Strip out the pictures and output each remaining line of the data word for word.

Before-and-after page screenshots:
__________

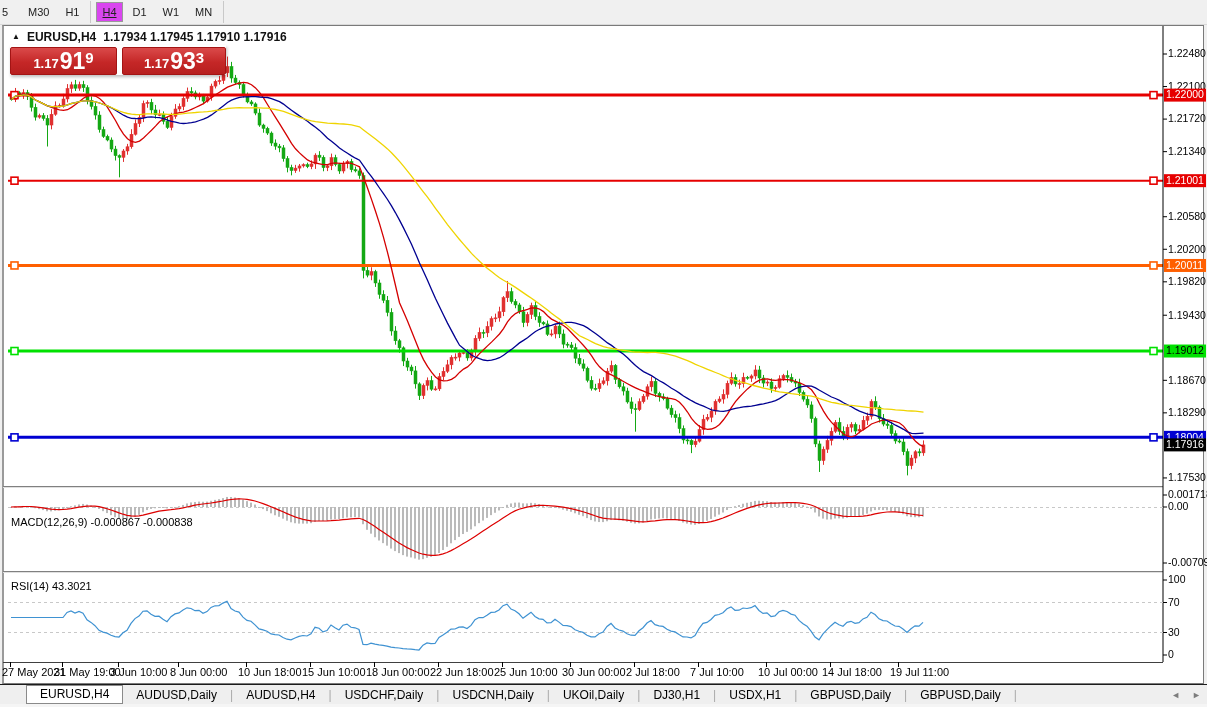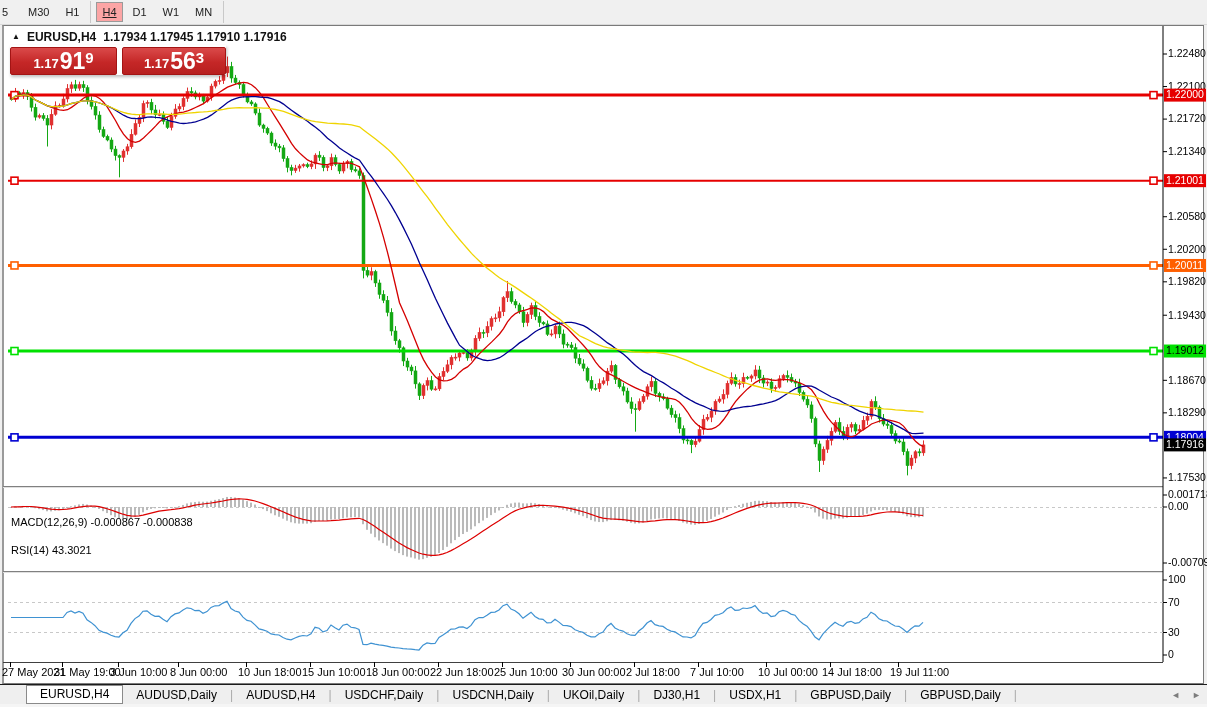--- a/index.html
+++ b/index.html
@@ -4,32 +4,32 @@
 <style>
   html,body{margin:0;padding:0;background:#f0f0f0;}
   #screen{position:relative;width:1207px;height:707px;overflow:hidden;
     font-family:"Liberation Sans",sans-serif;background:#f0f0f0;}
   
   #toolbar{position:absolute;left:0;top:0;width:1207px;height:24px;background:#f0f0f0;
     border-bottom:1px solid #d9d9d9;display:flex;align-items:center;}
   .tf-btn{height:20px;min-width:26px;margin:0 2px;padding:0 5px;font-size:11px;color:#222;
     background:transparent;border:1px solid transparent;display:flex;align-items:center;justify-content:center;cursor:default;}
   .tf-btn.first{margin-left:-8px;}
-  .tf-btn.active{background:#fca5a5;border:1px solid #9a9a9a;text-decoration:underline;}
+  .tf-btn.active{background:#d946ef;border:1px solid #9a9a9a;text-decoration:underline;}
   .tb-sep{width:1px;height:22px;background:#c9c9c9;margin:0 3px;}
   
   #chart-window{position:absolute;left:2px;top:25px;width:1202px;height:659px;
     background:#ffffff;border:1px solid #7a7a7a;border-left:2px solid #9a9a9a;box-sizing:border-box;}
   #chart-svg{position:absolute;left:0;top:0;z-index:1;}
   #chart-title{position:absolute;left:12px;top:30px;z-index:3;font-size:12px;font-weight:700;color:#111;
     display:flex;gap:7px;align-items:center;white-space:nowrap;}
   #chart-title .tri{font-size:8px;position:relative;top:-1px;}
   .ind-label{position:absolute;z-index:3;font-size:11px;color:#000;white-space:nowrap;}
   #macd-label{left:11px;top:516px;}
-  #rsi-label{left:11px;top:544px;}
+  #rsi-label{left:11px;top:580px;}
   
   #trade-widget{position:absolute;left:10px;top:45px;z-index:4;width:216px;background:#fff;
     box-shadow:1px 2px 3px rgba(0,0,0,0.25);}
   .tw-row1{display:flex;height:26px;gap:0;}
   .redgrad{background:linear-gradient(180deg,#da4a4a 0%,#c52727 55%,#b71f1f 100%);color:#fff;border:1px solid #a31414;}
   .sb-btn{width:48px;height:26px;font-size:13px;font-weight:700;border-radius:2px;
     display:flex;align-items:center;justify-content:center;box-sizing:border-box;cursor:pointer;
     font-family:"Liberation Sans",sans-serif;}
   #sell-btn{margin-right:5px;}
   #buy-btn{margin-left:5px;}
@@ -898,21 +898,21 @@
 
   <div id="trade-widget">
     <div class="tw-row2">
       <div id="sell-price" class="price-panel redgrad">
         <span class="pp-base">1.17</span>
           <span class="pp-big">91</span>
           <span class="pp-sup">9</span>
       </div>
       <div id="buy-price" class="price-panel redgrad">
         <span class="pp-base">1.17</span>
-          <span class="pp-big">56</span>
+          <span class="pp-big">93</span>
           <span class="pp-sup">3</span>
       </div>
     </div>
   </div>
 
   <div id="macd-label" class="ind-label">MACD(12,26,9) -0.000867 -0.000838</div>
   <div id="rsi-label" class="ind-label">RSI(14) 43.3021</div>
 
   <div id="tabbar">
     <div id="tabs">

__________

§ ANSWER SECTION:
--- a/index.html
+++ b/index.html
@@ -4,32 +4,32 @@
 <style>
   html,body{margin:0;padding:0;background:#f0f0f0;}
   #screen{position:relative;width:1207px;height:707px;overflow:hidden;
     font-family:"Liberation Sans",sans-serif;background:#f0f0f0;}
   
   #toolbar{position:absolute;left:0;top:0;width:1207px;height:24px;background:#f0f0f0;
     border-bottom:1px solid #d9d9d9;display:flex;align-items:center;}
   .tf-btn{height:20px;min-width:26px;margin:0 2px;padding:0 5px;font-size:11px;color:#222;
     background:transparent;border:1px solid transparent;display:flex;align-items:center;justify-content:center;cursor:default;}
   .tf-btn.first{margin-left:-8px;}
-  .tf-btn.active{background:#fca5a5;border:1px solid #9a9a9a;text-decoration:underline;}
+  .tf-btn.active{background:#d946ef;border:1px solid #9a9a9a;text-decoration:underline;}
   .tb-sep{width:1px;height:22px;background:#c9c9c9;margin:0 3px;}
   
   #chart-window{position:absolute;left:2px;top:25px;width:1202px;height:659px;
     background:#ffffff;border:1px solid #7a7a7a;border-left:2px solid #9a9a9a;box-sizing:border-box;}
   #chart-svg{position:absolute;left:0;top:0;z-index:1;}
   #chart-title{position:absolute;left:12px;top:30px;z-index:3;font-size:12px;font-weight:700;color:#111;
     display:flex;gap:7px;align-items:center;white-space:nowrap;}
   #chart-title .tri{font-size:8px;position:relative;top:-1px;}
   .ind-label{position:absolute;z-index:3;font-size:11px;color:#000;white-space:nowrap;}
   #macd-label{left:11px;top:516px;}
-  #rsi-label{left:11px;top:544px;}
+  #rsi-label{left:11px;top:580px;}
   
   #trade-widget{position:absolute;left:10px;top:45px;z-index:4;width:216px;background:#fff;
     box-shadow:1px 2px 3px rgba(0,0,0,0.25);}
   .tw-row1{display:flex;height:26px;gap:0;}
   .redgrad{background:linear-gradient(180deg,#da4a4a 0%,#c52727 55%,#b71f1f 100%);color:#fff;border:1px solid #a31414;}
   .sb-btn{width:48px;height:26px;font-size:13px;font-weight:700;border-radius:2px;
     display:flex;align-items:center;justify-content:center;box-sizing:border-box;cursor:pointer;
     font-family:"Liberation Sans",sans-serif;}
   #sell-btn{margin-right:5px;}
   #buy-btn{margin-left:5px;}
@@ -898,21 +898,21 @@
 
   <div id="trade-widget">
     <div class="tw-row2">
       <div id="sell-price" class="price-panel redgrad">
         <span class="pp-base">1.17</span>
           <span class="pp-big">91</span>
           <span class="pp-sup">9</span>
       </div>
       <div id="buy-price" class="price-panel redgrad">
         <span class="pp-base">1.17</span>
-          <span class="pp-big">56</span>
+          <span class="pp-big">93</span>
           <span class="pp-sup">3</span>
       </div>
     </div>
   </div>
 
   <div id="macd-label" class="ind-label">MACD(12,26,9) -0.000867 -0.000838</div>
   <div id="rsi-label" class="ind-label">RSI(14) 43.3021</div>
 
   <div id="tabbar">
     <div id="tabs">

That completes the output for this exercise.